Le Canada a amélioré bon nombre de ses mesures d’indemnisation des anciens combattants ces dernières années en adoptant la nouvelle Charte des anciens combattants, mais d’autres mesures s’imposent.

Permettez-moi une analogie avec notre façon de rendre hommage aux soldats décédés.

Quand nous rendons hommage aux soldats décédés au combat, nous faisons fi du rang qu’ils occupaient. Nous savons que des milliers de lieutenants canadiens sont peut-être morts. Nous savons que davantage de simples soldats et de caporaux ont peut-être perdu la vie. Et nous leur rendons hommage sans penser le moins du monde au rang qu’ils pouvaient occuper en quittant leurs familles.

Nous traitons différemment les soldats blessés. À la fin de 2008, 969 soldats canadiens avaient été blessés en Afghanistan. De ce nombre, 404 l’ont été au combat et 565 ont subi des blessures qui ne sont pas rattachées au combat.

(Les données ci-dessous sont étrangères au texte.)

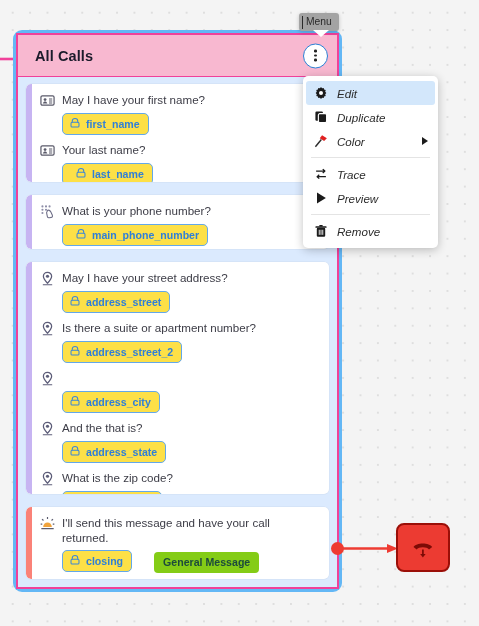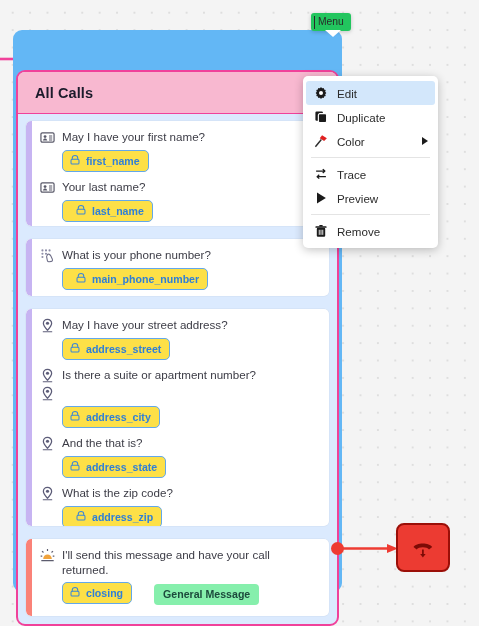--- a/index.html
+++ b/index.html
@@ -205,13 +205,12 @@
     position: absolute;
     left: 299px;
     top: 13px;
-    background: #22c55e;
+    background: #a3a3a3;
     border-radius: 3px;
     padding: 3px 7px 4px 7px;
     font-size: 10.3px;
     color: #2a2a2a;
     box-shadow: 0 1px 4px rgba(0,0,0,.2);
-    margin-left: 12px;
   }
   #menu-tooltip::after {
     content: "";

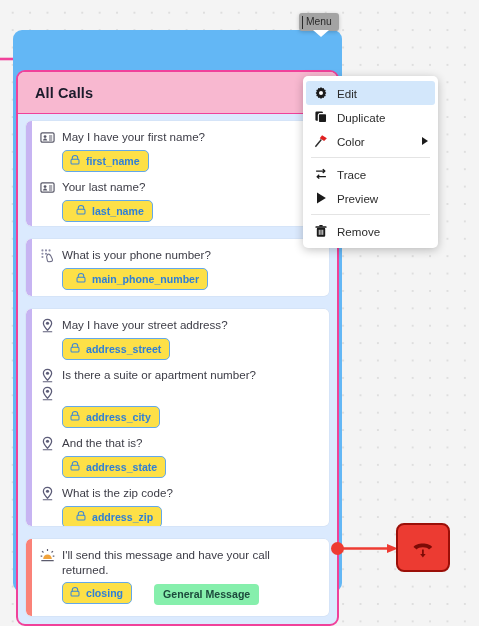--- a/index.html
+++ b/index.html
@@ -42,13 +42,12 @@
   #node-card-inner {
     width: 100%;
     height: 100%;
-    border-radius: 9px;
+    border-radius: 0;
     border: 2px solid #f0419a;     
     background: #dbeafe;           
     overflow: hidden;
     display: flex;
     flex-direction: column;
-    margin-top: 37px;
   }
 
   

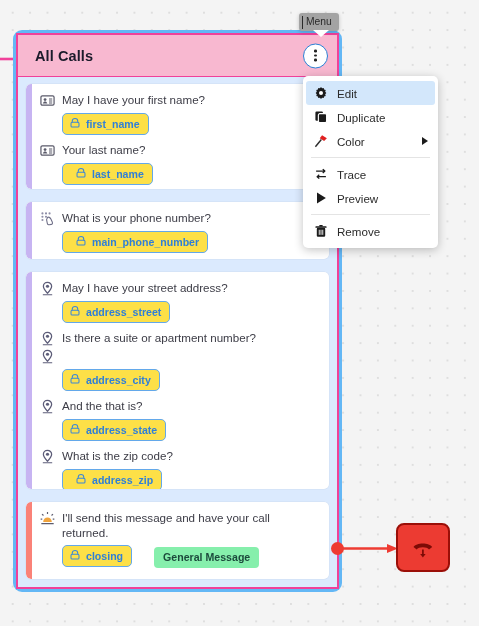--- a/index.html
+++ b/index.html
@@ -262,7 +262,7 @@
     width: 14px; height: 14px;
     display: flex; align-items: center; justify-content: center;
   }
-  .menu-label { flex: 1 1 auto; }
+  .menu-label { flex: 1 1 auto; font-style: italic; }
   .menu-sub {
     width: 0; height: 0;
     border-top: 4.5px solid transparent;

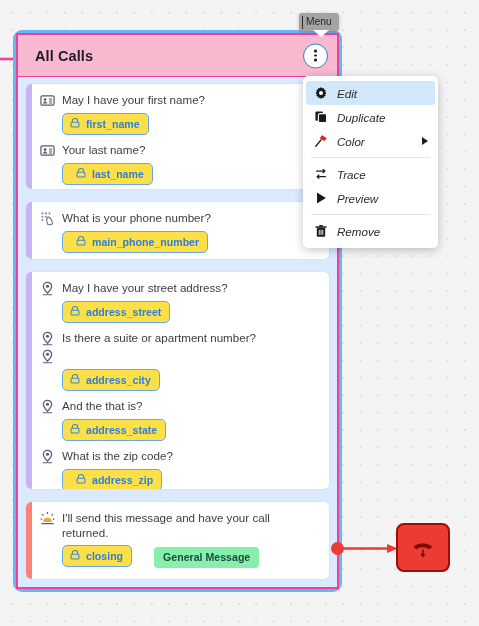--- a/index.html
+++ b/index.html
@@ -387,6 +387,12 @@
                 </svg>
               </span>
               <span class="qtext">Is there a suite or apartment number?</span>
+            </div><div class="chip">
+              <span><svg width="12" height="12" viewBox="0 0 16 16">
+                  <path d="M4.3 7.2 V5.6 a3.7 3.7 0 0 1 7.4 0 V7.2" fill="none" stroke="#3b86d8" stroke-width="1.4"></path>
+              <rect x="2.7" y="7.1" width="10.6" height="6.2" rx="1.4" fill="none" stroke="#3b86d8" stroke-width="1.4"></rect>
+                </svg></span>
+              <span>address_street_2</span>
             </div><div class="qrow">
               <span class="qicon">
                 <svg width="15" height="15" viewBox="0 0 16 16">

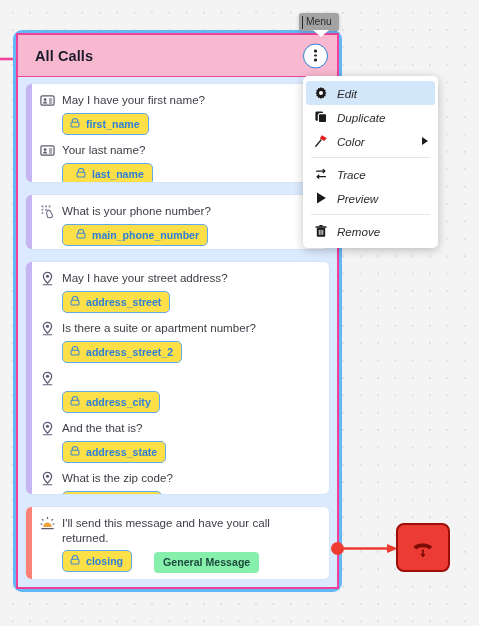--- a/index.html
+++ b/index.html
@@ -460,7 +460,7 @@
               <rect x="2.7" y="7.1" width="10.6" height="6.2" rx="1.4" fill="none" stroke="#3b86d8" stroke-width="1.4"></rect>
                 </svg></span>
               <span>closing</span>
-            </div><div class="badge" style="background: #86efac;">General Message</div></div>
+            </div><div class="badge" style="background: #84cc16;">General Message</div></div>
         </div>
       </div>
   </div>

Si la liste des soldats qui ont perdu la vie en Afghanistan donne une quelconque indication, une grande proportion des soldats blessés se trouvaient au bas de l’échelle. Parmi les 132 militaires canadiens tués jusqu’ici en Afghanistan, 104 étaient de simples soldats, des caporaux ou des caporaux-chefs. La liste des blessés est indubitablement semblable.

Dans un autre ordre d’idées, le traitement de base d’un simple soldat dans les Forces canadiennes est de 31 488 dollars; celui d’un caporal s’élève à 52 920 dollars et le traitement le plus élevé pour un caporal-chef est de 58 200 dollars. Certains gagnent davantage, mais guère plus, s’ils sont techniciens spécialisés. Ce ne sont pas de gros salaires.

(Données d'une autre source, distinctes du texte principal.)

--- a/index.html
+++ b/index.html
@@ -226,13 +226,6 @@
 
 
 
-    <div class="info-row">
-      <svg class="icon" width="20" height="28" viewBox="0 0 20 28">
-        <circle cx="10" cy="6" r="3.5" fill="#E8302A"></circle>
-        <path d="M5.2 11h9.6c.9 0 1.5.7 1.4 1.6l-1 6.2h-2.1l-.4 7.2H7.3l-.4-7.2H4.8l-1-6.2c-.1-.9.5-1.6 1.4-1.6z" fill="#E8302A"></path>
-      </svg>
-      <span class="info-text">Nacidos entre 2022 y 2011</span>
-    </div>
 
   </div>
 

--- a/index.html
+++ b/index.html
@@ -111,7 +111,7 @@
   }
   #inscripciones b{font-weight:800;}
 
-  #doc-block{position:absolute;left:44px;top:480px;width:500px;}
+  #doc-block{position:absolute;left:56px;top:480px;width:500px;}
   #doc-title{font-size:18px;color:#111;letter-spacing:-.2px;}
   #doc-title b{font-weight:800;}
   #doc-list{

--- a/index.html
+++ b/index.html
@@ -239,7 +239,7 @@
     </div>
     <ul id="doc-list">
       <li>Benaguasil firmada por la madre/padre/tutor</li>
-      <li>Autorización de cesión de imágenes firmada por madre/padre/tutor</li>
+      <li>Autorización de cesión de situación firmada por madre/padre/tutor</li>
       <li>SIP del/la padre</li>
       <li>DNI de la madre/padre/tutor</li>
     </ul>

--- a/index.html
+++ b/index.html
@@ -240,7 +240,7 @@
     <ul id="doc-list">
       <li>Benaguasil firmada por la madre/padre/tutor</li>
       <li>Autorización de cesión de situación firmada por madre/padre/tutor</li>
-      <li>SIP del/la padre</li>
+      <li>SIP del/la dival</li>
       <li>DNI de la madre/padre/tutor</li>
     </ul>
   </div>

Le ministère des Anciens Combattants verse une indemnité pour perte de salaire aux anciens combattants qui ne peuvent se réadapter à cause de graves blessures, et ce, jusqu’à ce qu’ils aient 65 ans. Cette indemnité correspond à 75 p. 100 du salaire.

Combiné aux paiements forfaitaires accordés aux combattants qui quittent les Forces, ce montant peut paraître équitable. Mais à y regarder de près, je pense qu’il s’agit d’un traitement injuste. En premier lieu, pourquoi l’indemnité cesse-t-elle à 65 ans? Croit-on que la plupart de ces gens auront suffisamment d’argent pour investir dans un REER?

Et pourquoi l’indemnité est-elle imposable? Est-ce que notre pays est tellement à court d’argent qu’il faille imposer les soldats qui se sont fait massacrer pour nous?

Et puis, est-ce que 75 p. 100 suffisent réellement pour des gens dont le salaire, même indexé à l’inflation, est si peu élevé?

Comme la formule d’indemnisation est fondée sur un pourcentage du salaire que gagnaient les soldats, ceux qui se trouvaient au bas de l’échelle reçoivent moins toute leur vie durant.

 À mon avis, les jambes perdues d’un caporal ne devraient pas valoir un sou de moins que celles d’un sergent.

Quiconque a perdu un membre ou des facultés mentales sait pertinemment qu’aucune somme ne peut compenser les dommages. Mais à tout le moins, les soldats qui ont subi de graves blessures devaient recevoir la même indemnité, peu importe leur rang. Bon sang, le simple soldat âgé de 19 ans qui s’est fait éclater la cervelle dans l’explosion d’une bombe artisanale aurait fort bien pu devenir colonel un jour. Pourquoi punir ces gens de payer le prix incalculable qu’il leur est imposé dans leur jeunesse plutôt que s’ils étaient d’âge moyen?

Nous pouvons honorer nos morts, mais nous sommes impuissants à les ramener à la vie. C’est au-delà de nos forces en tant qu’êtres humains. Mais nous avons les moyens d’honorer nos soldats blessés en leur donnant à tous un ensemble d’avantages sociaux grâce auxquels ils pourront rebâtir leur vie et subvenir aux besoins de leur famille.